Health Minister Sylvia Jones introduced legislation earlier this month that would require health-care staffing agencies to report billing or pay rate information to her, and would allow the minister to publish some of that information.

"It will allow us to more easily measure and see whether we are seeing stabilization, increasing use, decreasing use, and where," Jones said.

She would not, however, commit to treating the collection of that information as a first step toward some sort of regulation of the sector, which both hospitals and long-term care operators have long urged.

Lisa Levin, CEO of AdvantAge Ontario, representing the province's non-profit long-term-care homes, said the legislation marks an important start to addressing the issue.

"I think it's a good step to have transparency in what temporary agencies are charging, but we do also need to hold them to account so that they aren't able to price gouge," she said.

"Temporary agencies are a critical part of our system, and I support them wholeheartedly. I don't think that we can get rid of temporary agencies. They, in fact, saved lives during the pandemic and were indispensable ... but there are a few that take advantage of the system, and we need to have stronger regulation to stop that from happening."

A report last year by Ontario's auditor general noted that the province does not cap the rates for-profit staffing agencies can charge, and while the average pay for a registered nurse directly employed by a long-term care home was $40.15 an hour, the average hourly agency rate was $97.33.
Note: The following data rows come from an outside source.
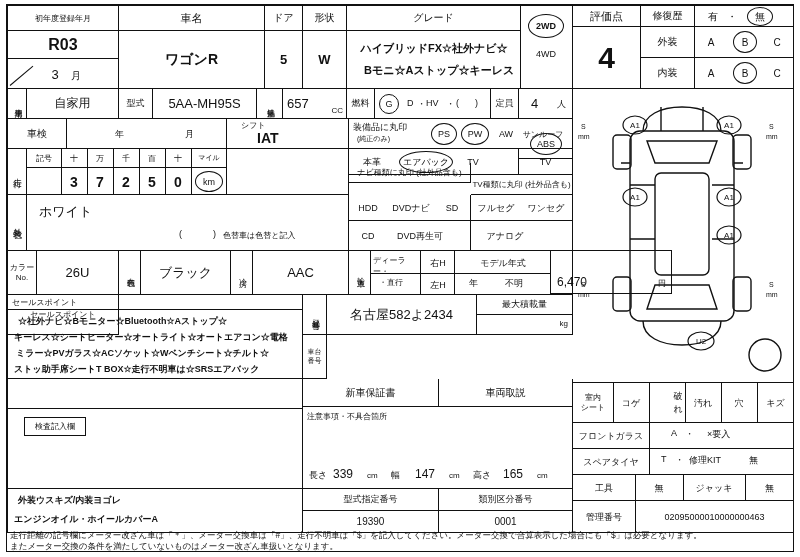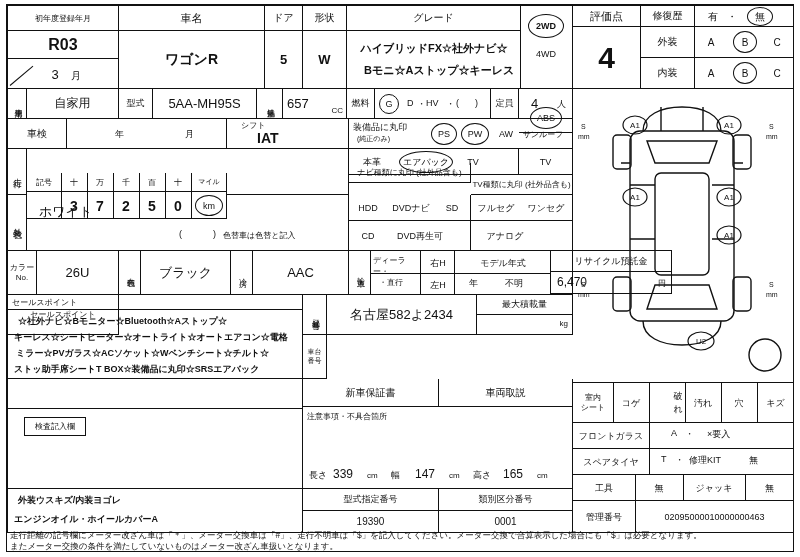--- a/index.html
+++ b/index.html
@@ -146,28 +146,28 @@
   <div class="cell" style="left:342px;top:114px;width:224px;height:30px;border-top:0;border-left:0;">
     <div class="f9" style="position:absolute;left:4px;top:2px;">装備品に丸印</div>
     <div class="f7" style="position:absolute;left:8px;top:15px;">(純正のみ)</div>
     <div class="ell c f9" style="left:82px;top:4px;width:26px;height:22px;">PS</div>
     <div class="ell c f9" style="left:112px;top:4px;width:28px;height:22px;">PW</div>
     <div class="c f9" style="position:absolute;left:144px;top:7px;width:26px;height:16px;">AW</div>
     <div class="c f8" style="position:absolute;left:168px;top:7px;width:52px;height:16px;">サンルーフ</div>
   </div>
   <div class="cell" style="left:566px;top:114px;width:0;height:0;border:0;"></div>
 
-  <div class="cell" style="left:512px;top:98px;width:54px;height:30px;border-top:0;border-left:0;">
+  <div class="cell" style="left:512px;top:124px;width:54px;height:30px;border-top:0;border-left:0;">
     <div class="ell c f9" style="left:11px;top:4px;width:32px;height:22px;">ABS</div>
   </div>
 
   <div class="cell c" style="left:0;top:144px;width:20px;height:46px;border-top:0;">
     <span class="vtext f9">走行</span>
   </div>
-  <div class="cell" style="left:20px;top:144px;width:200px;height:46px;border-top:0;border-left:0;margin-top:24px;">
+  <div class="cell" style="left:20px;top:144px;width:200px;height:46px;border-top:0;border-left:0;">
     <div class="hline" style="left:0;top:18px;width:200px;"></div>
     <div class="vline" style="left:34px;top:0;height:46px;"></div>
     <div class="vline" style="left:60px;top:0;height:46px;"></div>
     <div class="vline" style="left:86px;top:0;height:46px;"></div>
     <div class="vline" style="left:112px;top:0;height:46px;"></div>
     <div class="vline" style="left:138px;top:0;height:46px;"></div>
     <div class="vline" style="left:164px;top:0;height:46px;"></div>
 
     <div class="c f8" style="position:absolute;left:0;top:1px;width:34px;height:16px;">記号</div>
     <div class="c f8" style="position:absolute;left:34px;top:1px;width:26px;height:16px;">十</div>
@@ -269,21 +269,21 @@
     <span class="vtext f8">登録番号</span>
   </div>
   <div class="cell c f13" style="left:320px;top:290px;width:150px;height:40px;border-top:0;border-left:0;">名古屋582よ2434</div>
 
   <div class="cell" style="left:0;top:290px;width:296px;height:84px;border-top:0;">
     <div class="hline" style="left:0;top:14px;width:296px;"></div>
     <div class="f8" style="position:absolute;left:4px;top:2px;">セールスポイント</div>
     <div class="f9 b" style="position:absolute;left:10px;top:20px;">☆社外ナビ☆Bモニター☆Bluetooth☆Aストップ☆</div>
     <div class="f9 b" style="position:absolute;left:6px;top:36px;">キーレス☆シートヒーター☆オートライト☆オートエアコン☆電格</div>
     <div class="f9 b" style="position:absolute;left:8px;top:52px;">ミラー☆PVガラス☆ACソケット☆Wベンチシート☆チルト☆</div>
-    <div class="f9 b" style="position:absolute;left:6px;top:68px;">ストッ助手席シートT BOX☆装備品に丸印☆SRSエアバック</div>
+    <div class="f9 b" style="position:absolute;left:6px;top:68px;">ストッ助手席シートT BOX☆走行不明車は☆SRSエアバック</div>
   </div>
 
   <div class="cell c f9" style="left:470px;top:290px;width:96px;height:20px;border-top:0;border-left:0;">最大積載量</div>
   <div class="cell" style="left:470px;top:310px;width:96px;height:20px;border-top:0;border-left:0;">
     <div class="f8" style="position:absolute;right:4px;top:4px;">kg</div>
   </div>
 
   <div class="cell c f8" style="left:448px;top:246px;width:0;height:0;border:0;"></div>
   <div class="cell" style="left:544px;top:246px;width:22px;height:44px;border-top:0;border-left:0;"></div>
 
@@ -438,21 +438,20 @@
     <div class="c f9" style="position:absolute;left:0;top:8px;width:62px;height:16px;">管理番号</div>
     <div class="c f9" style="position:absolute;left:62px;top:8px;width:159px;height:16px;">02095000010000000463</div>
   </div>
 
   <div class="cell c f8" style="left:448px;top:246px;width:0;height:0;border:0;"></div>
   <div class="cell" style="left:448px;top:246px;width:0;height:0;border:0;"></div>
 
 </div>
 
 <div style="position:absolute;left:550px;top:250px;width:122px;height:44px;border:1px solid #111;">
-  <div style="position:absolute;left:0;top:0;width:120px;height:21px;border-bottom:1px solid #111;display:flex;align-items:center;justify-content:center;font-size:9px;">リサイクル預託金</div>
   <div style="position:absolute;left:6px;top:24px;font-size:12px;">6,470</div>
   <div style="position:absolute;right:5px;top:27px;font-size:8px;">円</div>
 </div>
 
 <div class="note" style="left:10px;top:530px;width:782px;">
   <div>走行距離の記号欄にメーター改ざん車は「＊」、メーター交換車は「#」、走行不明車は「$」を記入してください。メーター交換で合算表示した場合にも「$」は必要となります。</div>
   <div>またメーター交換の条件を満たしていないものはメーター改ざん車扱いとなります。</div>
 </div>
 
 </body></html>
There is also significant variation within the same classifications, the report found, with the hourly rate for a registered nurse at a staffing agency ranging from $55 an hour to $139.65 an hour.

A November 2023 staffing agency update previously obtained by The Canadian Press through a freedom-of-information request shows that hospitals and long-term care homes were projected to spend about $600 million on agency nurses in 2022-23, a 63-per-cent increase over the prior year.

When the cost of personal support workers from agencies is added, the total for the latter year became more than $952.8 million, the document said.

Anthony Dale, president and CEO of the Ontario Hospital Association, said hospitals have been working closely with the government to reduce reliance on agency nursing.

"The Ontario Hospital Association is pleased to see the government move forward with this important first step towards providing greater transparency and accountability," he wrote in a statement.

"The requirement to share this information may help encourage the agencies to reduce their fees and will also inform future policy decisions on this matter."

NDP health critic France Gelinas sees that section of the bill as largely positive, though doing the bare minimum to address the problem, and she noted that a lot of the details are to be sorted out later.

“I would say it’s the tiny, weeny little step that they had no choice but to make, and they made it as small as possible, with all of it left to regulation,” she said.